Московский поэт и эссеист Татьяна Щербина была одним из постоянных авторов журнала: «Главной для определения атмосферы «Родника», можно сказать, была фраза Андрея Синявского о том, что разногласия с советской властью у него стилистические. Это была какая-то даже не определяемая словами разница, и "Родник" в этом смысле было центральное издание. Я печаталась тогда в Риге не только в "Роднике", но и в альманахе «Третья модернизация», который делали Саша Сержант и ушедший потом в политику Володя Линдерман, он стал нацболом. Были и журнал «Даугава», и газета "Атмода". Латвия - это могла быть как раз «другая Россия». Смешной эпизод помню.

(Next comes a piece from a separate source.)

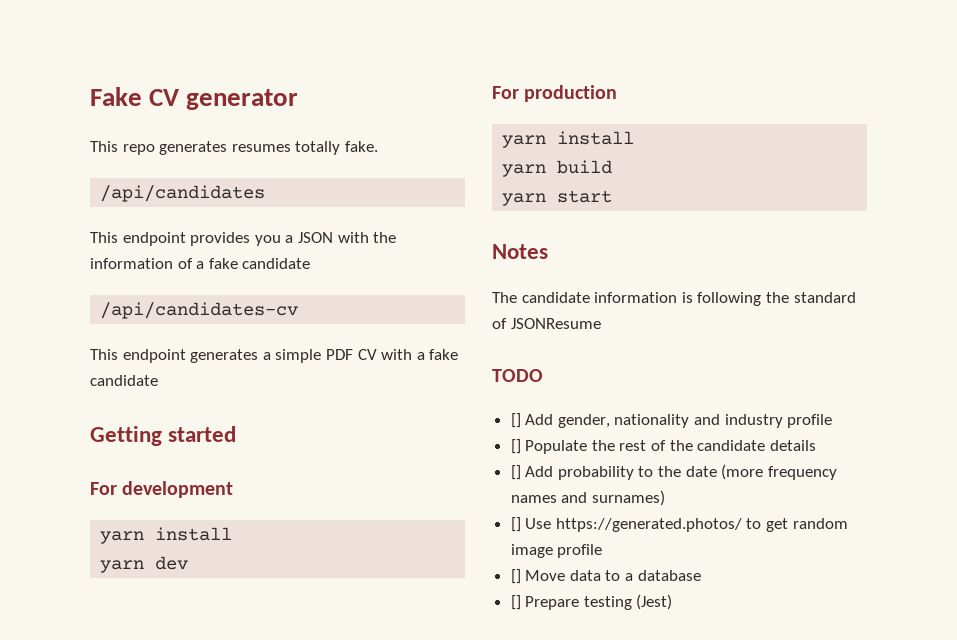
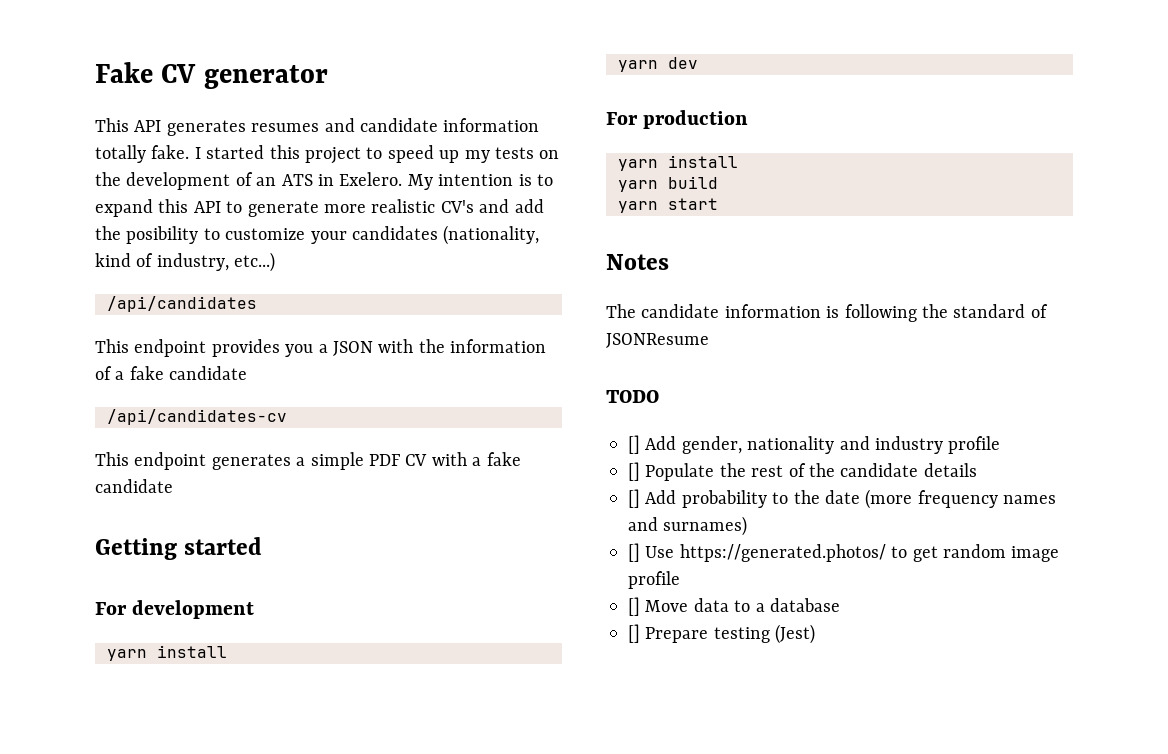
- This repo generates resumes totally fake.
+ This API generates resumes and candidate information totally fake. I started this project to speed up my tests on the development of an ATS in Exelero. My intention is to expand this API to generate more realistic CV's and add the posibility to customize your candidates (nationality, kind of industry, etc...)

Я перевела Малларме, эклогу, небольшую поэму, под названием "Полдень фавна", Левкин взял ее в печать. И говорит: "Я не знаю, что делать. Наш технический редактор не знает слова "эклога" и отказывается его знать". Поэтому он написал заголовок: "Полдень фавна - эколога".
Журнал делался с весельем и подъемом, характерными для того бедного и героического времени. Андрей Левкин рассказывает о коллегах: «Мой коллега Жуков с моим коллегой Шитовым были представителями трансавангарда уже в те годы. Павел Жуков , помимо работы в журнале, занимался переводами с английского, которые, надо сказать, нас кормили, потому что я редактировал его пестрящие опечатками переводы Роберта Желязны. Павел был абсолютно внедрен в европейский андеграунд, но несмотря на это, пил только водку и никакой травы не курил. Художник Евгений Шитов, который оформлял все наши обложки, поступал наоборот, но он тоже был глубоко инкорпорирован в европейский трансавангард в его рижском варианте. Шитов - каллиграф. Он, например, мог разрисовать какую-нибудь хорошую фарфоровую тарелку иллюстрациями к неприличным сказкам Афанасьева.»
Журнал "Родник" определил вкусы читающих людей перестроечного поколения. Ничего подобного не удалось создать в гламурные двухтысячные. На вечере "Родника" было сделано разумное предложение: архивировать журнал в Интернет- и печатной версиях.